Some psychiatrists complained that Kinsey, as a biologist who had previously focused on insects, lacked the requisite background to understand the complexity of the sexual issues he studied. In a letter to Gregg, psychiatrist Lawrence S. Kubie wrote of Kinsey that “… the main defect is that he has not understood the problems of sex deeply enough even to know what the questions are which should be asked in such a study.”
Other academics questioned Kinsey’s methodology and argued that his interview subjects did not come from sufficiently diverse backgrounds. Those willing to be included in the study were most often white and college educated, while religious conservatives, working class whites and African Americans were under-represented. Critics argued that probability sampling, which uses smaller but more representative samples, would lead to more accurate conclusions. Kinsey argued that a greater number of subjects led to better conclusions. In response to these criticisms, the RF sent a team of statisticians to Indiana University to review Kinsey’s methodology. While Kinsey and the statisticians agreed on a number of points, Kinsey rejected the recommendation that he work with smaller sample groups.
Given the commercial success of Kinsey’s first publication, the RF questioned whether the project merited further funding. Writing in his officer diary, Gregg noted the uniqueness of the circumstances – never before had a grantee produced a best-seller whose royalties dwarfed the grant that helped produce it. Based on the book’s earnings, Gregg warned Kinsey that further grants were unlikely, since the Foundation would expect that royalties would be used to produce further work.
Internally, Gregg suggested a gradual decrease in support for NRC sex research. When Kinsey heard of the plans, he contacted Gregg to argue for continued support, writing that the “[d]iscontinuation of Rockefeller Foundation support at this juncture of our program will be taken by the population at large as a vote of no confidence in the research.” Kinsey further outlined aspects of the project requiring additional funding, including data yet to be published.
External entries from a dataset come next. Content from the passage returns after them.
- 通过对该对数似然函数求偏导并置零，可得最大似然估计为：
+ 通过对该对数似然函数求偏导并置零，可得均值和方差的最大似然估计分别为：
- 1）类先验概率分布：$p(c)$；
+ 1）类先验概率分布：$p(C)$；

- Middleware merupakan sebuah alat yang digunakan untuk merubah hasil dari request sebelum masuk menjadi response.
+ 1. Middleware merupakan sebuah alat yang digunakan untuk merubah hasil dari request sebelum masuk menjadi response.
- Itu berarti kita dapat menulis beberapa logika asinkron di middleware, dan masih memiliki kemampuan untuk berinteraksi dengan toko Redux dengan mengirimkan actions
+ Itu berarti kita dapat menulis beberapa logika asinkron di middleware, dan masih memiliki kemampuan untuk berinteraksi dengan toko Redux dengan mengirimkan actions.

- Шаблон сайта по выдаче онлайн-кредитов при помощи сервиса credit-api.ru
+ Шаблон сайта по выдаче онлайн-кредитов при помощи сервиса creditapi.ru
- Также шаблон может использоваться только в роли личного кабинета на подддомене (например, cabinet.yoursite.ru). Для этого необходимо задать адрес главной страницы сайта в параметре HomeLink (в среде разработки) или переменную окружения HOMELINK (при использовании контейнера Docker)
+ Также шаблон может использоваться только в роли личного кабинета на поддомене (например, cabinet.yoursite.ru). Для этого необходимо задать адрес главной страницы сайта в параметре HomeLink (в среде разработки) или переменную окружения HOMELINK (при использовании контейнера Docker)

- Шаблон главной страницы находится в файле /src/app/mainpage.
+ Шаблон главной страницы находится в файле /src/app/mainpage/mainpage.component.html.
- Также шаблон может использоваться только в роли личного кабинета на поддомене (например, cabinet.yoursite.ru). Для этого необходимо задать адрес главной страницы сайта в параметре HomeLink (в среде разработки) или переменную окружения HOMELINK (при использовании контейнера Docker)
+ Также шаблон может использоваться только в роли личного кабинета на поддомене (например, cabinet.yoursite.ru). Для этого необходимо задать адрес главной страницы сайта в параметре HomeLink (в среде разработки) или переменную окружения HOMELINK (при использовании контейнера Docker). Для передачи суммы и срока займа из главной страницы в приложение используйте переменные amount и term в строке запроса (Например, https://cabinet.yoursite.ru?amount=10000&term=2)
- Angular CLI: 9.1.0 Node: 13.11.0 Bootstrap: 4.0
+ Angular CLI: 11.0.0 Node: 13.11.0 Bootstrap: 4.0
In May 1949 members of the RF board agreed to continue NRC support for the next three years. Stating his approval for the decision, RF Trustee Walter W. Stewart wrote to RF President Chester Barnard:
Personally I have no doubt as to the wisdom and appropriateness of continued support for the work of Dr. Kinsey. Even though some of the publicity attending the publication of his Report may have been unfortunate, the Foundation is not responsible for that. It is not improbable that these studies in the field of sex may come to be regarded as one of the great contributions of Foundation work. As you point out in your letter, work in this taboo area is certain to arouse emotional attitudes. I am glad the Committee did not let this consideration prevent it from granting the additional financial support called for in the resolution.
In 1953 Kinsey published his second volume, Sexual Behavior in the Human Female. This volume, which dissected the sex lives of American women, provoked even more interest and outrage in the general public than did the previous one. The book also became a political weapon. Published in an era of suspicion and anti-communist hysteria, the Kinsey reports were used against the RF in congressional investigations. Citing Kinsey, one congressional committee accused the RF of helping to weaken American morality, thereby aiding the cause of communism.
Both worn down by the controversial nature of Kinsey’s research and influenced by Kinsey’s financial success, RF funding for sex research projects came to an end in 1954. While Kinsey’s royalty profits were considerable, he scrambled to find alternative sources of funding after the RF withdrew its support. Kinsey died in 1956, leaving much of his research unpublished.